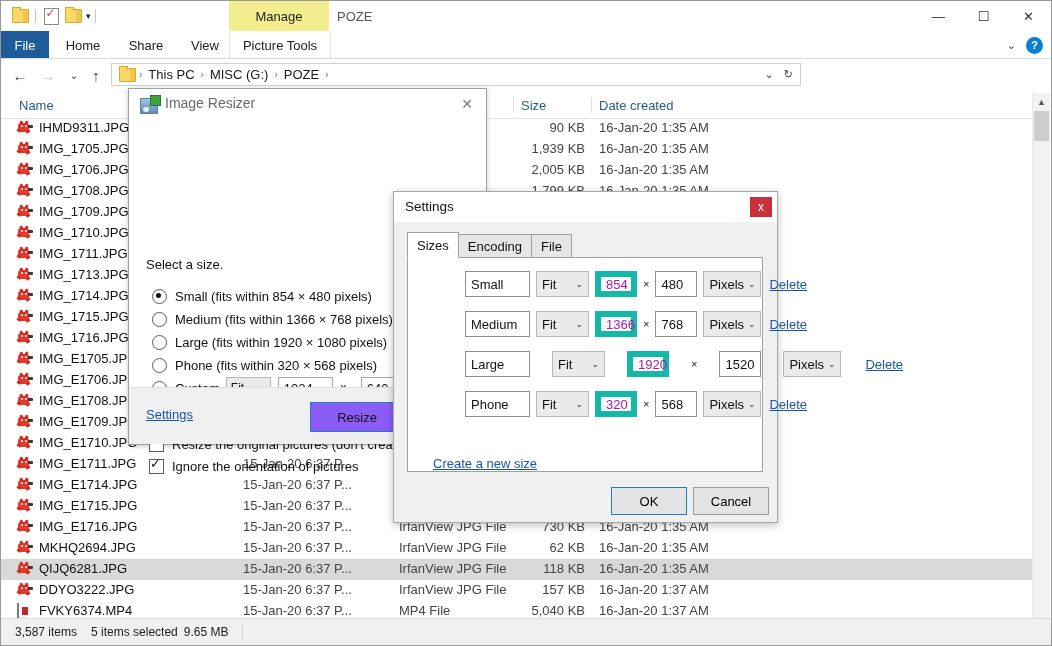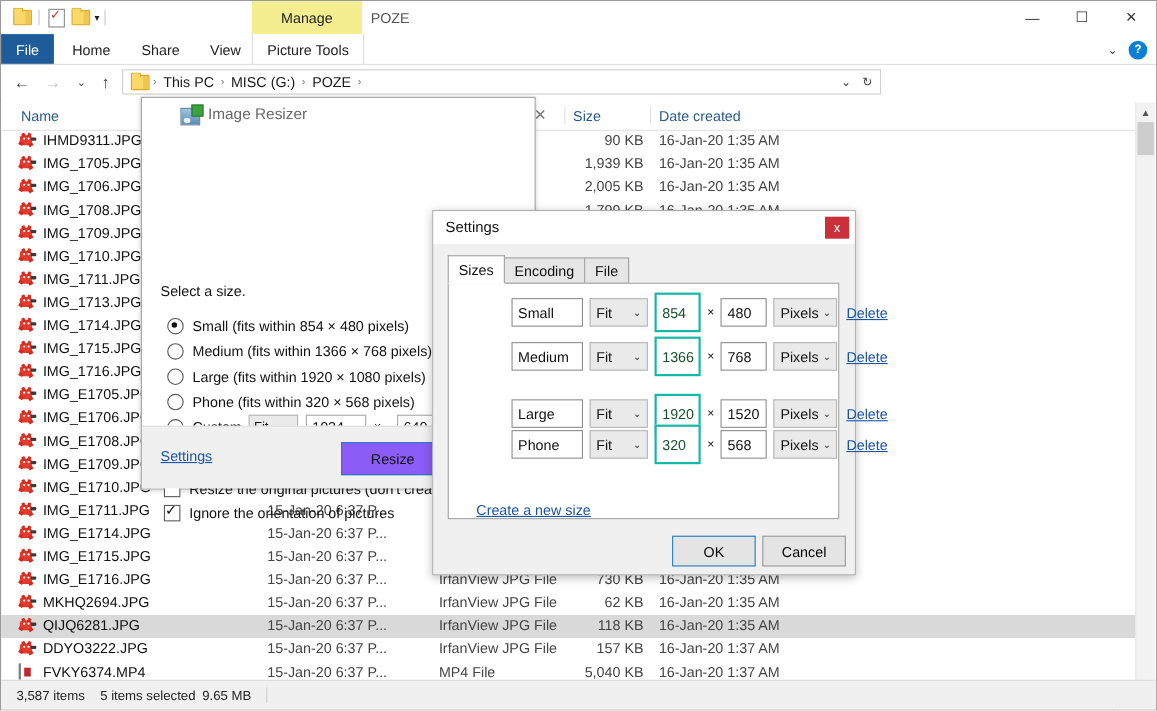--- a/index.html
+++ b/index.html
@@ -99,21 +99,21 @@
   .vsc-up{position:absolute;left:0;top:0;width:17px;height:17px;display:flex;align-items:center;justify-content:center;font-size:9px;color:#555;}
   .vsc-thumb{position:absolute;left:1px;top:18px;width:15px;height:30px;background:#cdcdcd;}
 
   
   .statusbar{position:absolute;left:0;bottom:0;width:1050px;height:26px;background:#f0f0f0;border-top:1px solid #dcdcdc;display:flex;align-items:center;}
   .sb-item{font-size:12px;color:#222;padding-left:14px;}
   .sb-sep{width:1px;height:14px;background:#cfcfcf;margin-left:14px;}
 
   
   .resizer{position:absolute;left:128px;top:88px;width:357px;height:355px;background:#fff;border:1px solid #a0a0a0;box-shadow:0 1px 5px rgba(0,0,0,.22);}
-  .rz-title{position:absolute;left:0;top:0;width:100%;height:30px;margin-left:24px;}
+  .rz-title{position:absolute;left:0;top:0;width:100%;height:30px;}
   .rz-icon{position:absolute;left:11px;top:9px;width:16px;height:14px;background:linear-gradient(#9ec5e6,#5a8cb8);border:1px solid #6a7f93;}
   .rz-icon:after{content:"";position:absolute;right:-4px;top:-4px;width:9px;height:9px;background:#3ea33e;border:1px solid #2a7a2a;}
   .rz-icon:before{content:"";position:absolute;left:2px;bottom:1px;width:6px;height:5px;background:#e8f2fa;border-radius:50%;}
   .rz-titletext{position:absolute;left:36px;top:6px;font-size:14px;color:#6a6a6a;}
   .rz-close{position:absolute;right:8px;top:5px;width:22px;height:20px;display:flex;align-items:center;justify-content:center;color:#777;font-size:14px;}
   .rz-h1{position:absolute;left:17px;top:130px;font-size:17px;color:#1f5a9e;}
   .rz-sub{position:absolute;left:17px;top:168px;font-size:13px;color:#111;text-align:center;}
   .rz-opts{position:absolute;left:23px;top:196px;}
   .rz-opt{position:relative;height:23px;display:flex;align-items:center;font-size:13px;color:#111;}
   .radio{width:13px;height:13px;border:1px solid #5a5a5a;border-radius:50%;background:#fff;margin-right:8px;position:relative;flex:none;}
@@ -139,21 +139,21 @@
   .st-close{position:absolute;right:5px;top:5px;width:22px;height:20px;background:#c9303a;color:#fff;font-size:12px;display:flex;align-items:center;justify-content:center;}
   .st-body{position:absolute;left:0;top:30px;width:100%;height:300px;background:#f0f0f0;}
   .tabstrip{position:absolute;left:13px;top:10px;display:flex;align-items:flex-end;height:26px;}
   .tab{height:24px;border:1px solid #a0a0a0;background:#e6e6e6;display:flex;align-items:center;padding:0 9px;font-size:13px;color:#111;box-sizing:border-box;margin-right:-1px;}
   .tab.active{background:#fff;border-bottom-color:#fff;height:26px;z-index:2;position:relative;}
   .tabpanel{position:absolute;left:13px;top:35px;width:356px;height:215px;border:1px solid #a0a0a0;background:#fff;box-sizing:border-box;}
   .szrow{position:absolute;left:12px;display:flex;align-items:center;height:28px;padding-left:45px;}
   .sz-name{width:65px;height:26px;border:1px solid #8e8e8e;background:#fff;font-size:13px;color:#111;display:flex;align-items:center;padding-left:5px;box-sizing:border-box;}
   .sz-fit{width:53px;height:26px;border:1px solid #b6b6b6;background:#eaeaea;font-size:13px;color:#111;display:flex;align-items:center;justify-content:space-between;padding:0 5px;box-sizing:border-box;margin-left:6px;}
   .sz-fit .cv{font-size:9px;color:#333;}
-  .sz-w{width:42px;height:36px;border:2px solid #14b8a6;background:#fff;font-size:13px;color:#14532d;display:flex;align-items:center;padding-left:5px;box-sizing:border-box;margin-left:6px;}
+  .sz-w{width:42px;height:26px;border:6px solid #14b8a6;background:#fff;font-size:13px;color:#a21caf;display:flex;align-items:center;padding-left:5px;box-sizing:border-box;margin-left:6px;}
   .sz-x{margin:0 6px;font-size:11px;color:#222;}
   .sz-h{width:42px;height:26px;border:1px solid #8e8e8e;background:#fff;font-size:13px;color:#111;display:flex;align-items:center;padding-left:5px;box-sizing:border-box;}
   .sz-unit{width:58px;height:26px;border:1px solid #b6b6b6;background:#eaeaea;font-size:13px;color:#111;display:flex;align-items:center;justify-content:space-between;padding:0 5px;box-sizing:border-box;margin-left:6px;}
   .sz-unit .cv{font-size:9px;color:#333;}
   .sz-del{margin-left:8px;font-size:13px;color:#1b55a8;text-decoration:underline;}
   .createnew{position:absolute;left:25px;top:198px;font-size:13px;color:#1b55a8;text-decoration:underline;}
   .st-ok{position:absolute;left:217px;top:265px;width:74px;height:26px;border:1px solid #1d7ec4;background:#e4e4e4;font-size:13px;display:flex;align-items:center;justify-content:center;}
   .st-cancel{position:absolute;left:299px;top:265px;width:74px;height:26px;border:1px solid #9a9a9a;background:#e4e4e4;font-size:13px;display:flex;align-items:center;justify-content:center;}
 
   
@@ -628,21 +628,21 @@
               </span>
               <span class="sz-w">1366</span>
               <span class="sz-x">×</span>
               <span class="sz-h">768</span>
               <span class="sz-unit">
                 <span>Pixels</span>
                 <span class="cv">⌄</span>
               </span>
               <span class="sz-del">Delete</span>
             </div>
-            <div class="szrow" style="top: 104px;">
+            <div class="szrow" style="top: 92px; gap: 16px;">
               <span class="sz-name">Large</span>
               <span class="sz-fit">
                 <span>Fit</span>
                 <span class="cv">⌄</span>
               </span>
               <span class="sz-w">1920</span>
               <span class="sz-x">×</span>
               <span class="sz-h">1520</span>
               <span class="sz-unit">
                 <span>Pixels</span>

## Task statement
In the listing above, find each line where "unit" occurs and copy it.

## Your solution
   .sz-unit{width:58px;height:26px;border:1px solid #b6b6b6;background:#eaeaea;font-size:13px;color:#111;display:flex;align-items:center;justify-content:space-between;padding:0 5px;box-sizing:border-box;margin-left:6px;}
   .sz-unit .cv{font-size:9px;color:#333;}
               <span class="sz-unit">
               <span class="sz-unit">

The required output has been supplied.